Shedding light on perovskite hydrides using a new deposition technique

Perovskites are currently a hot topic in materials science due to their remarkable properties and potential applications, including sustainable energy technologies, catalysis, and optoelectronics, to name a few.

Perovskite hydrides, whose molecular structure contains hydrogen anions (H⁻), attract special attention because of their hydrogen-derived properties. Many experts believe these compounds could be key in the study and development of hydrogen storage technologies, such as fuel cells and next-generation batteries, as well as energy-saving superconducting cables.

Even though perovskite hydrides represent a unique platform for applied materials science, characterizing their physical properties has proven challenging. In particular, measuring the H⁻ conductivity of these crystalline materials is not straightforward. In most studies, researchers use powdered samples in their characterization analyses, meaning that H⁻ conduction is affected by the irregularities ("grain boundaries") in the crystals.

To get true values for the intrinsic H⁻ conductivity of a given perovskite, one needs to produce a uniform, continuous single crystal with as few imperfections as possible. For complex ternary perovskite hydrides, achieving this is difficult, and very few research groups have attempted it.

In a recent study published in ACS Applied Energy Materials on 8 April 2024, a team of researchers including Doctoral course student Erika Fukushi from the Department of Regional Environment Systems of the Graduate School of Engineering and Science at Shibaura Institute of Technology (SIT), Japan, decided to stand up to the challenge.
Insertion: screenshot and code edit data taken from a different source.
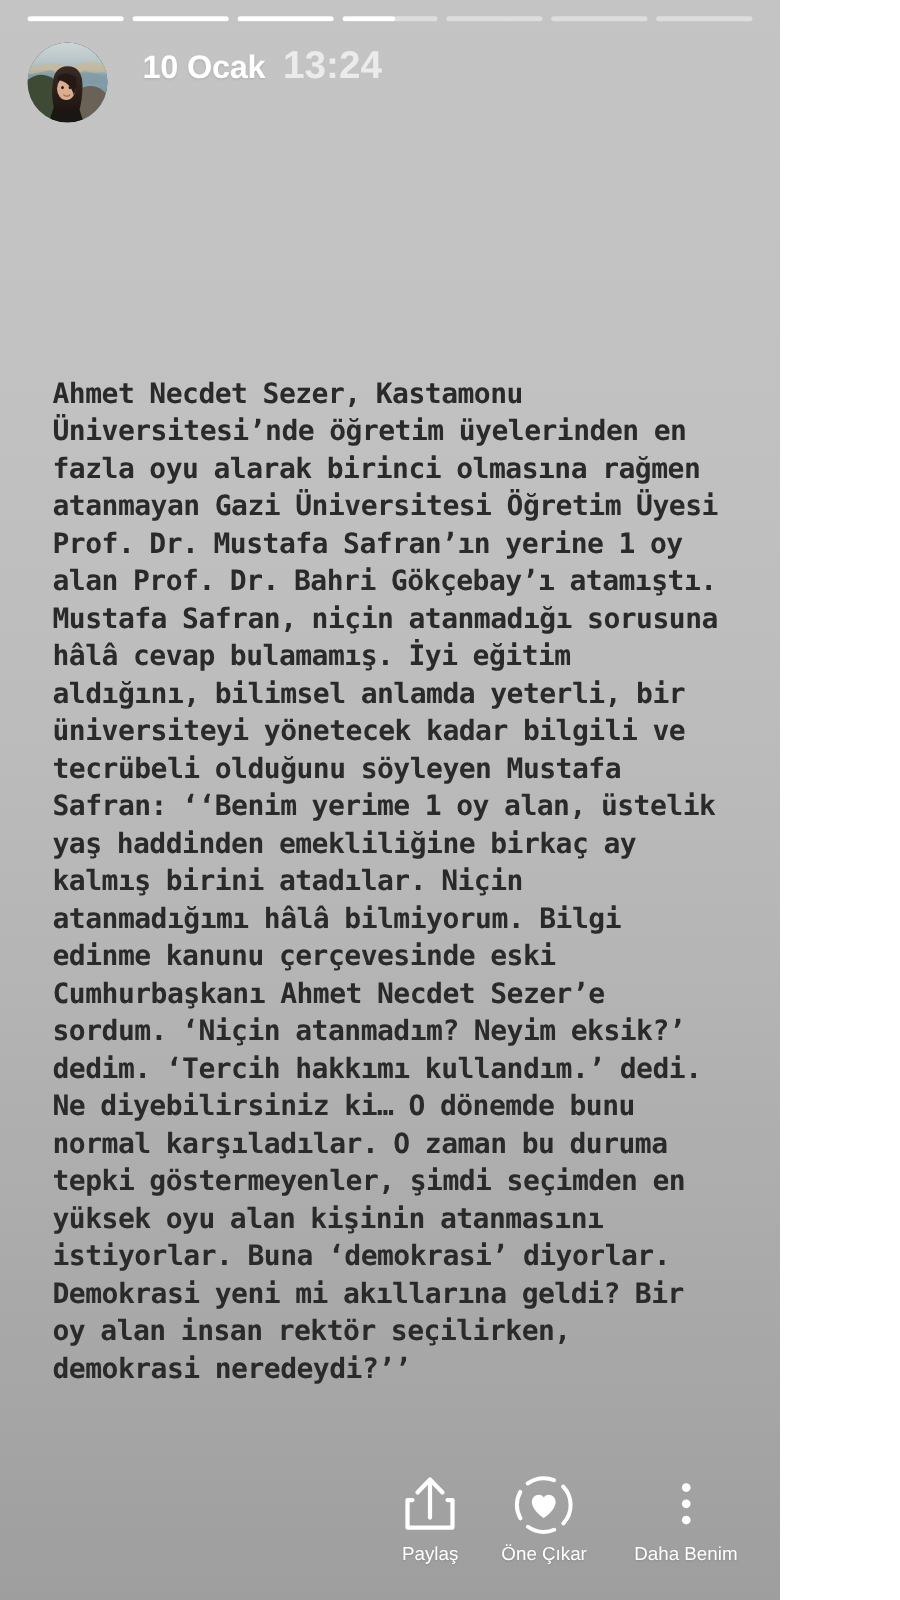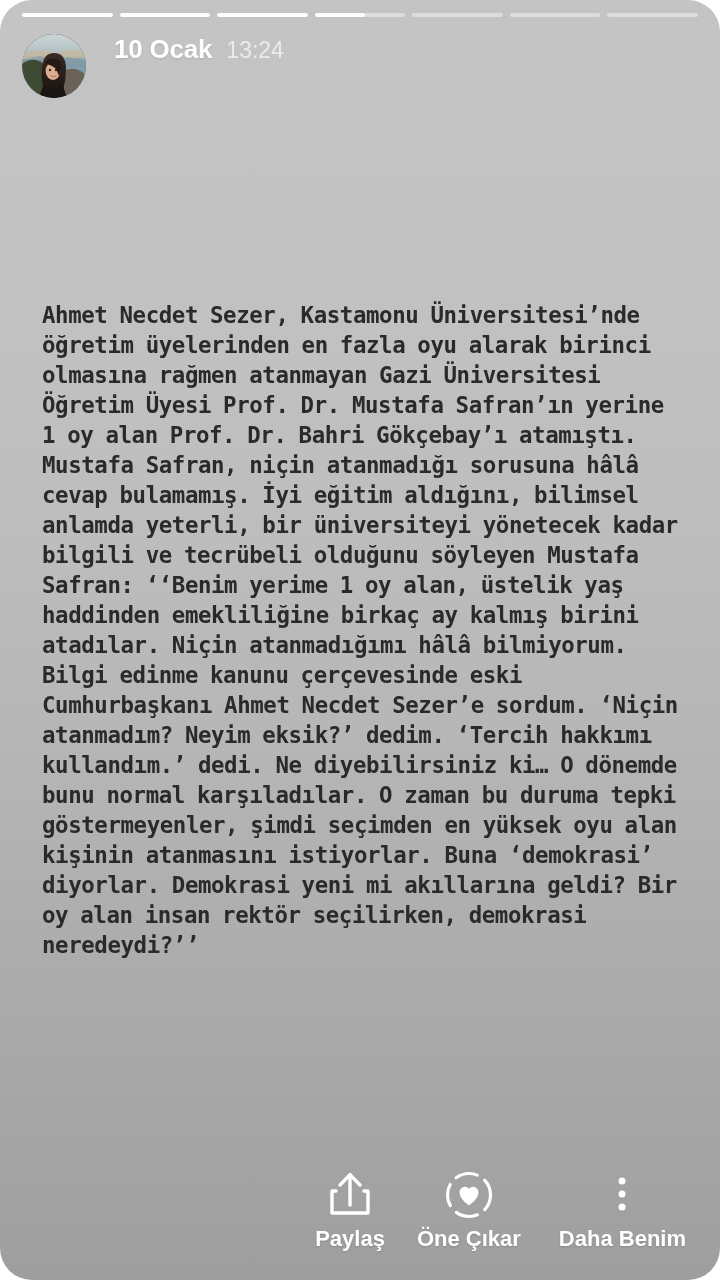"10 Ocak" #story { border-radius: 32px -> none; width: 720px -> 624px }
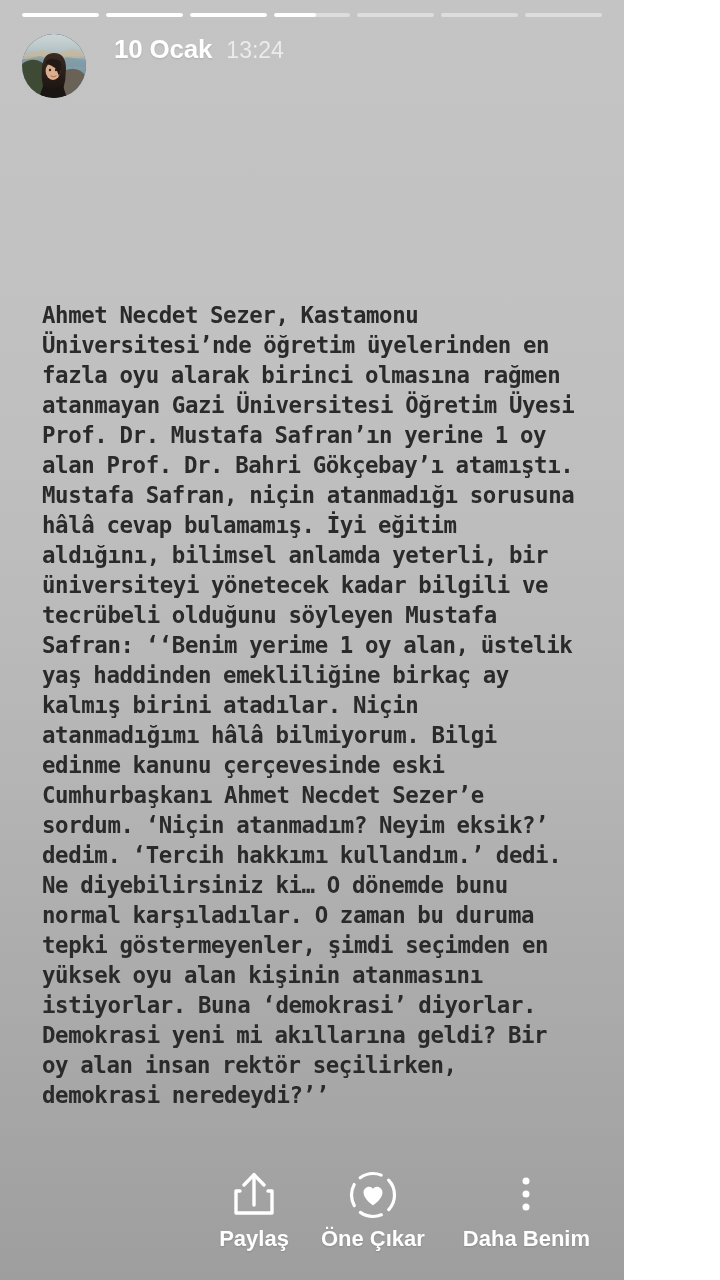"13:24" #time { font-size: 23px -> 31px; font-weight: normal -> bold }
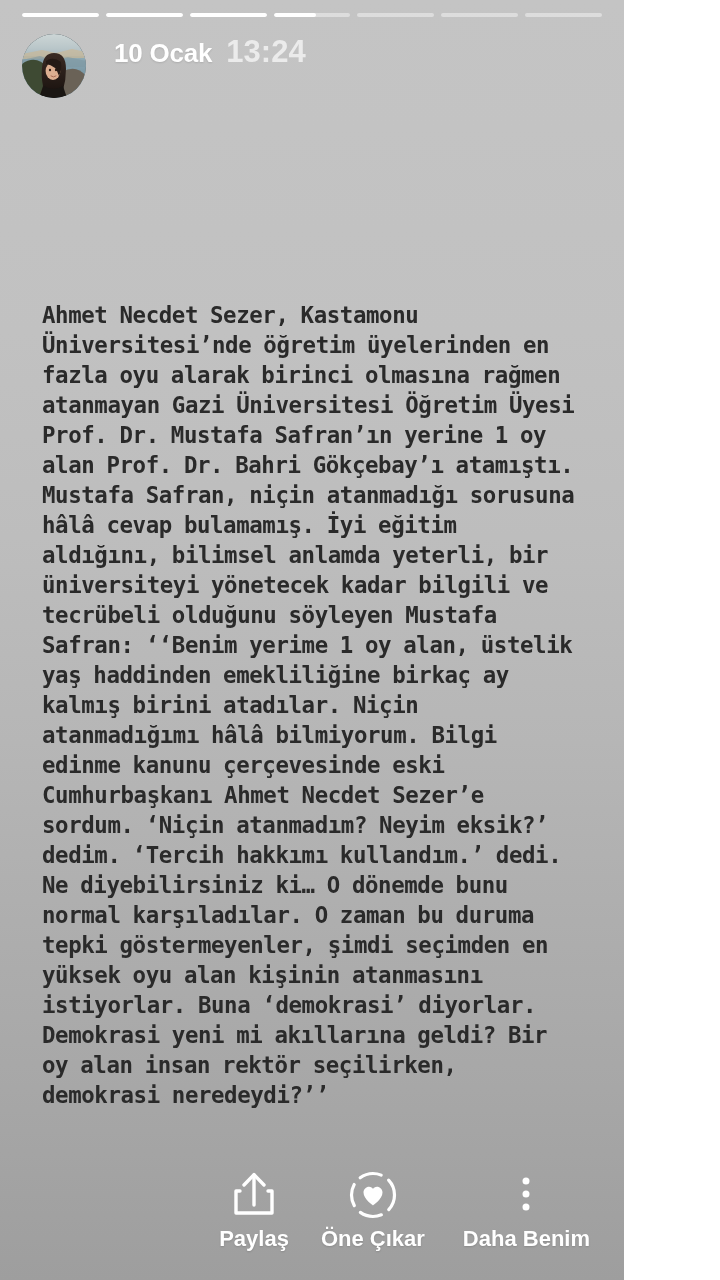"Paylaş" .action .lbl { font-size: 22px -> 15px; font-weight: bold -> normal }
Using an innovative approach to produce high-quality single crystals, the team performed some of the first intrinsic conduction measurements on ternary perovskite hydrides. This work is co-authored by Fumiya Mori, Kota Munefusa, and Hiroyuki Oguchi from SIT and Takayuki Harada from the National Institute for Materials Science.

To produce the perovskite single crystals, the researchers developed and pioneered a powerful method called "H-radical reactive infrared laser deposition." This approach involves shining an infrared laser onto a rotating disk-shaped pellet containing the metal atoms of the desired perovskite.

In their study, the researchers wanted to produce MLiH₃ (where M is either Sr or Ba), and thus the pellet was made of a crudely compressed mix of MH₂ and LiH powders. As this pellet was heated up by the laser, the metals were released from it into a surrounding H-radical-rich atmosphere, obtained by injecting hydrogen into the reaction chamber through a heated tungsten filament.

Nearby the pellet was a carefully selected substrate, onto which the hydrogen and metals spontaneously combined to form the desired perovskite. As atoms began to pile up onto the substrate, they spontaneously arranged and aligned themselves in a consistent manner with the crystal layers below them. This led to the epitaxial growth of a nanofilm on the substrate.

"Our approach is unique in its ability to perform deposition in a radical hydrogen atmosphere, significantly promoting the reaction between the metal and hydrogen," explains Fukushi. "This results in the synthesis of single-phase hydride thin films by fully hydrogenating the metal atoms that naturally tend to persist in the film."

The researchers performed multiple laser depositions under a variety of conditions and thoroughly characterized the resulting thin films. Using many advanced techniques, including X-ray diffraction, atomic force microscopy, and scanning electron microscopy, they determined the elemental distribution and crystallinity of each of the films. In this way, they determined the optimum conditions in their experimental setup for growing well-ordered, single-crystal MLiH₃.

After confirming the absence of grain boundaries in the films, the team could finally carry out H⁻ conductivity measurements. Worth noting, these were the first measurements of the intrinsic H⁻ conductivity of these crystals, a crucial information for selecting materials in many hydrogen-related applications.

"Novel secondary batteries and fuel cells may be developed using hydride-ion conduction," comments Fukushi. "Such technologies could encourage the spread of electric vehicles and renewable energy, ultimately contributing to the construction of an energy-saving sustainable society."